Web document revisions
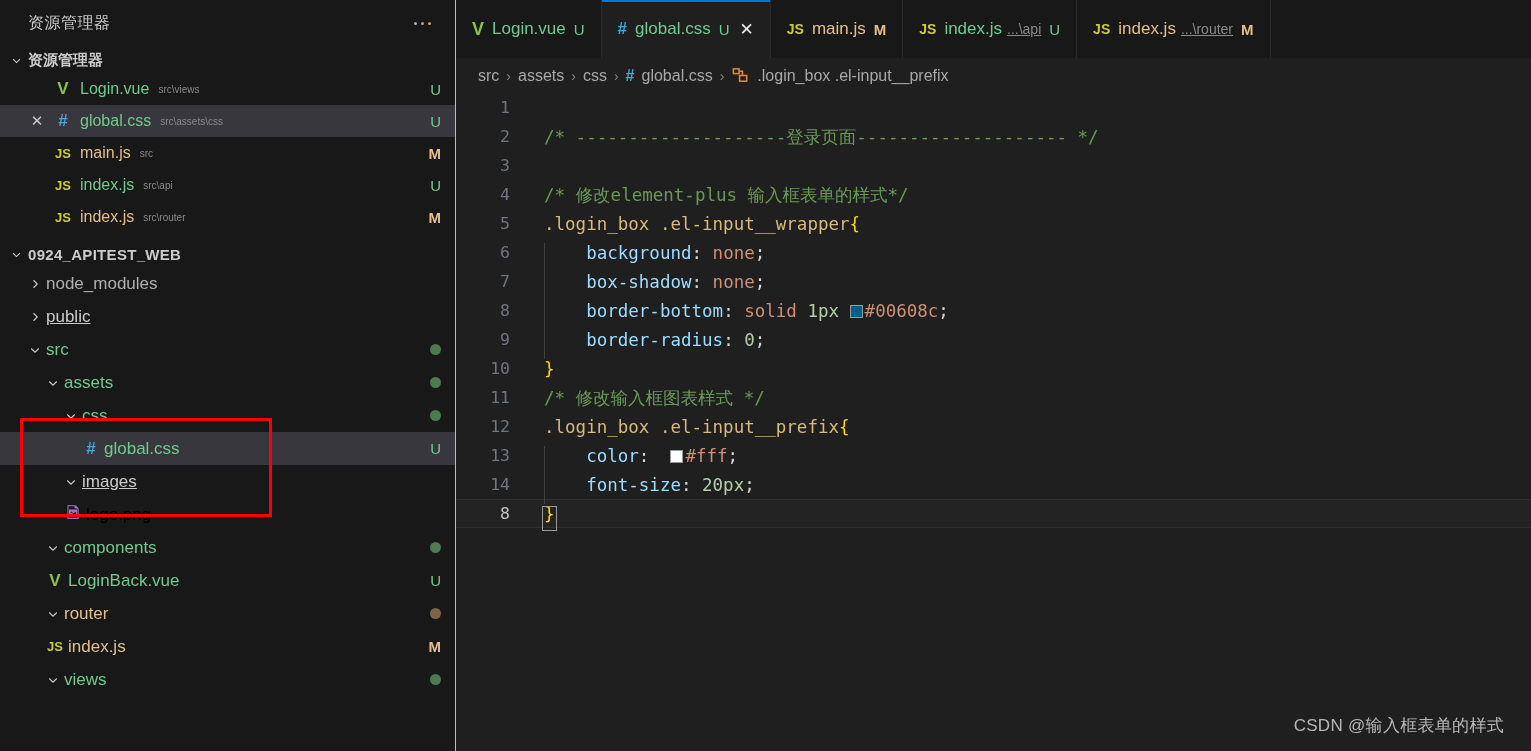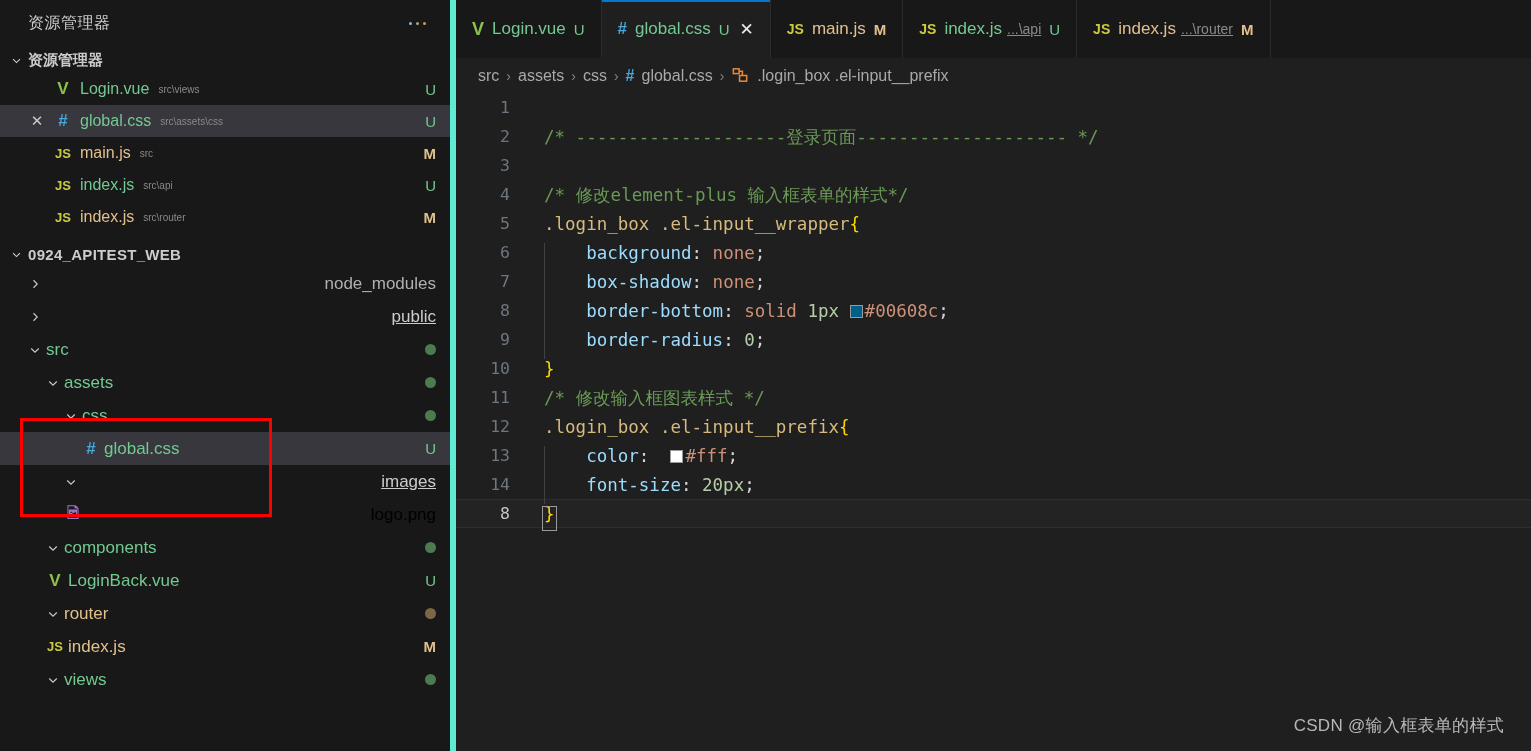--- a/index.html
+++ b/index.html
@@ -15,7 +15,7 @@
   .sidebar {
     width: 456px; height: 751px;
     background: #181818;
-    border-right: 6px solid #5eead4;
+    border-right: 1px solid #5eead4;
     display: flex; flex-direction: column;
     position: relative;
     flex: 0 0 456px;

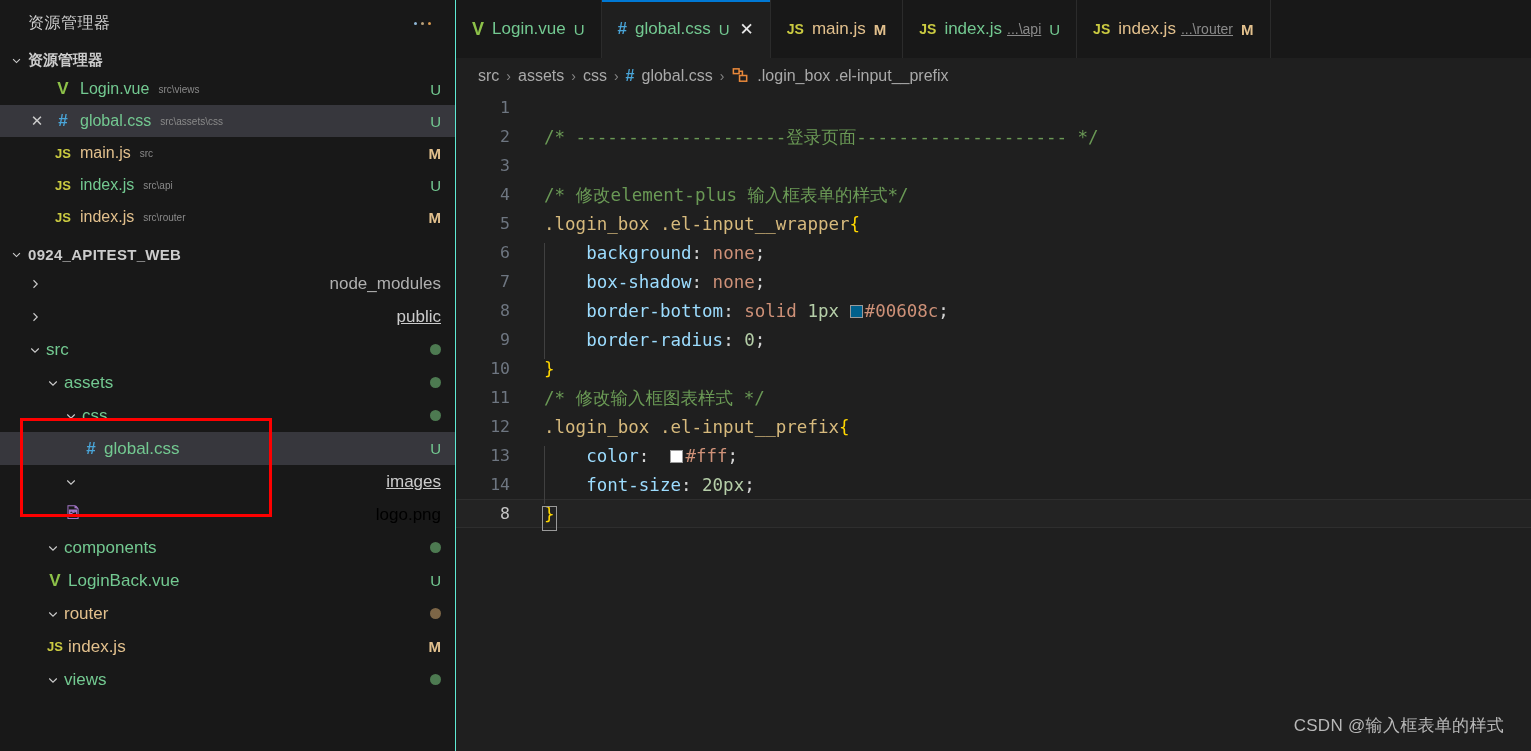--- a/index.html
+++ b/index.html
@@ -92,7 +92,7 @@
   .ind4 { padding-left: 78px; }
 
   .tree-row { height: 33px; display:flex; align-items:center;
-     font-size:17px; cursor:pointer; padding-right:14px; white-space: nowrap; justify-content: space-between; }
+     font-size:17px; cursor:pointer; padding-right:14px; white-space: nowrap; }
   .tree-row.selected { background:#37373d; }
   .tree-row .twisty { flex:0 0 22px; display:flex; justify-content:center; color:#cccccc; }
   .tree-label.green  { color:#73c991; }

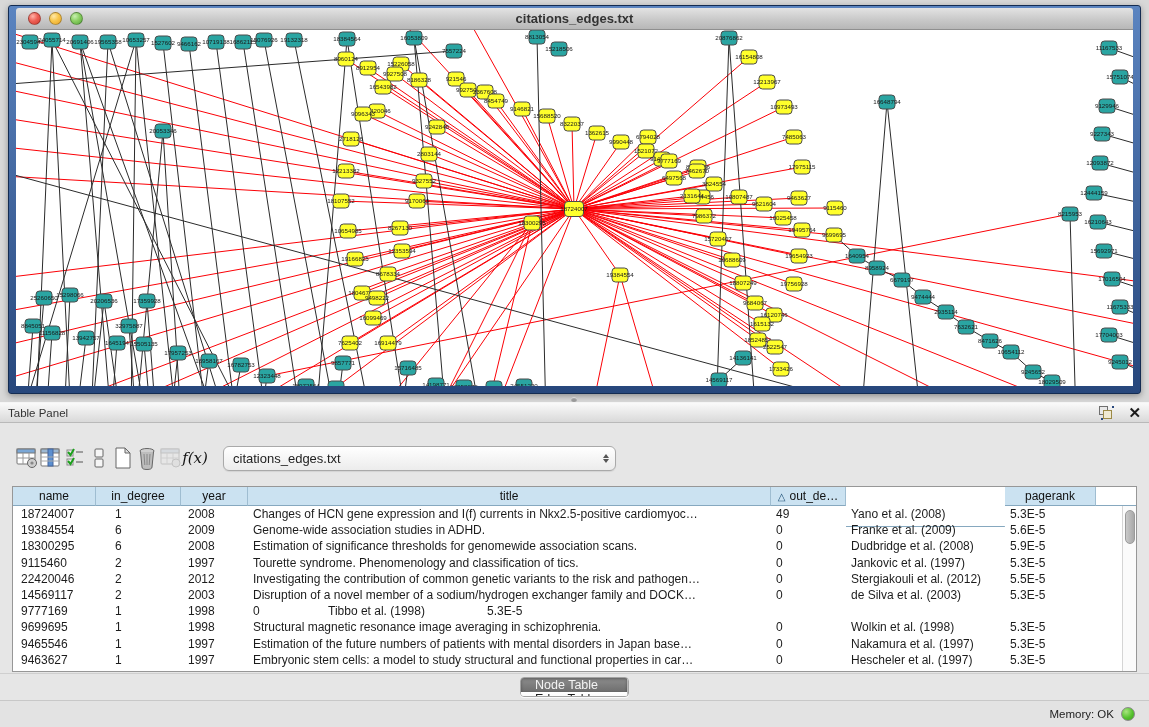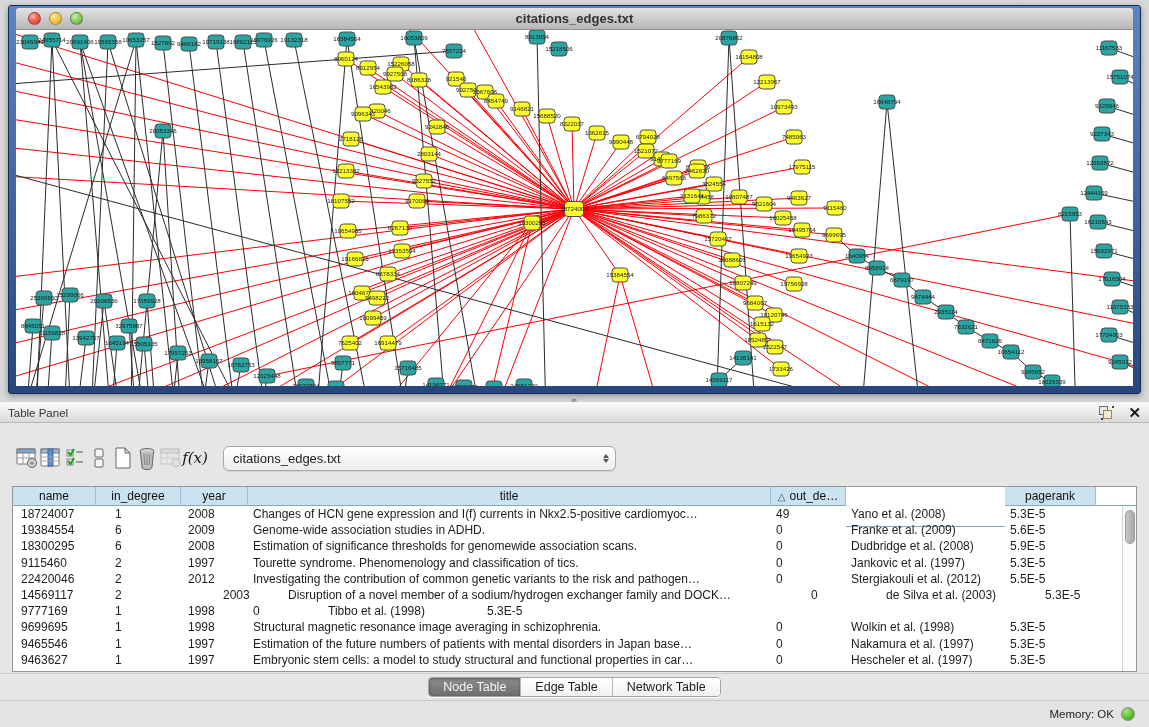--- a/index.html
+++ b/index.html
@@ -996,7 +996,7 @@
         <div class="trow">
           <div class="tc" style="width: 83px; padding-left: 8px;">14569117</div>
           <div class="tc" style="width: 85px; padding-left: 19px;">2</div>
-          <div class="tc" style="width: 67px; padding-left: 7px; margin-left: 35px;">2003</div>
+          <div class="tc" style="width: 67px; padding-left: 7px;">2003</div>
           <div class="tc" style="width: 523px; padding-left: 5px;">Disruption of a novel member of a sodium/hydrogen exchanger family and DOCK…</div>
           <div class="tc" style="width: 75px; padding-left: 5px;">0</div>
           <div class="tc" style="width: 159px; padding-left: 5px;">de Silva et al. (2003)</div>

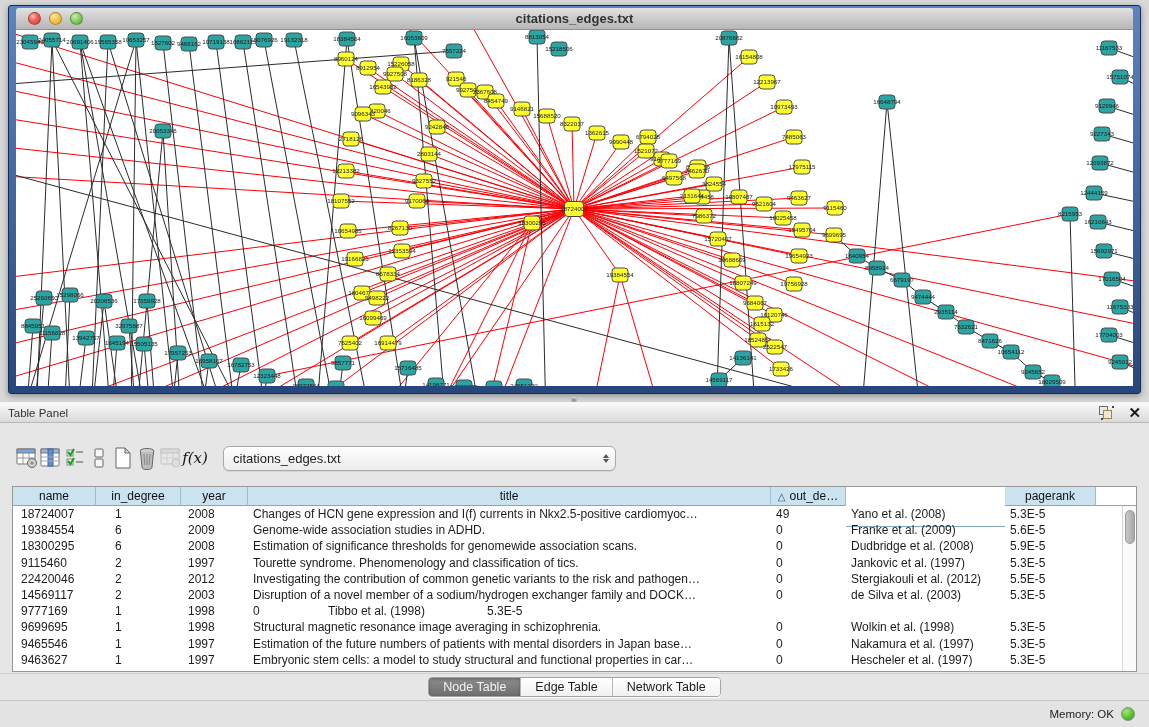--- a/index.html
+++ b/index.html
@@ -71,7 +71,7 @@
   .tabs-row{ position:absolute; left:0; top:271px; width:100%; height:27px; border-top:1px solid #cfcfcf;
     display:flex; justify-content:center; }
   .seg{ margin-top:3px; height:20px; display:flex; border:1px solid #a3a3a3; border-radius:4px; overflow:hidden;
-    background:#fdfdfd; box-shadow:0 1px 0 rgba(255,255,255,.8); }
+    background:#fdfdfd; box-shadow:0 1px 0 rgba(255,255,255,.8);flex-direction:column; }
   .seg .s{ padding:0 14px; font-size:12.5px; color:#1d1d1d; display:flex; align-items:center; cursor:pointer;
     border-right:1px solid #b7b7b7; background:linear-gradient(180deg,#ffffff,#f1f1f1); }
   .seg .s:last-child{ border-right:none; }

Work order: Your copy should match every entry above exactly and contain no pictures.

Task response:
--- a/index.html
+++ b/index.html
@@ -15,7 +15,7 @@
   .sidebar {
     width: 456px; height: 751px;
     background: #181818;
-    border-right: 6px solid #5eead4;
+    border-right: 1px solid #5eead4;
     display: flex; flex-direction: column;
     position: relative;
     flex: 0 0 456px;

--- a/index.html
+++ b/index.html
@@ -92,7 +92,7 @@
   .ind4 { padding-left: 78px; }
 
   .tree-row { height: 33px; display:flex; align-items:center;
-     font-size:17px; cursor:pointer; padding-right:14px; white-space: nowrap; justify-content: space-between; }
+     font-size:17px; cursor:pointer; padding-right:14px; white-space: nowrap; }
   .tree-row.selected { background:#37373d; }
   .tree-row .twisty { flex:0 0 22px; display:flex; justify-content:center; color:#cccccc; }
   .tree-label.green  { color:#73c991; }

--- a/index.html
+++ b/index.html
@@ -996,7 +996,7 @@
         <div class="trow">
           <div class="tc" style="width: 83px; padding-left: 8px;">14569117</div>
           <div class="tc" style="width: 85px; padding-left: 19px;">2</div>
-          <div class="tc" style="width: 67px; padding-left: 7px; margin-left: 35px;">2003</div>
+          <div class="tc" style="width: 67px; padding-left: 7px;">2003</div>
           <div class="tc" style="width: 523px; padding-left: 5px;">Disruption of a novel member of a sodium/hydrogen exchanger family and DOCK…</div>
           <div class="tc" style="width: 75px; padding-left: 5px;">0</div>
           <div class="tc" style="width: 159px; padding-left: 5px;">de Silva et al. (2003)</div>

--- a/index.html
+++ b/index.html
@@ -71,7 +71,7 @@
   .tabs-row{ position:absolute; left:0; top:271px; width:100%; height:27px; border-top:1px solid #cfcfcf;
     display:flex; justify-content:center; }
   .seg{ margin-top:3px; height:20px; display:flex; border:1px solid #a3a3a3; border-radius:4px; overflow:hidden;
-    background:#fdfdfd; box-shadow:0 1px 0 rgba(255,255,255,.8); }
+    background:#fdfdfd; box-shadow:0 1px 0 rgba(255,255,255,.8);flex-direction:column; }
   .seg .s{ padding:0 14px; font-size:12.5px; color:#1d1d1d; display:flex; align-items:center; cursor:pointer;
     border-right:1px solid #b7b7b7; background:linear-gradient(180deg,#ffffff,#f1f1f1); }
   .seg .s:last-child{ border-right:none; }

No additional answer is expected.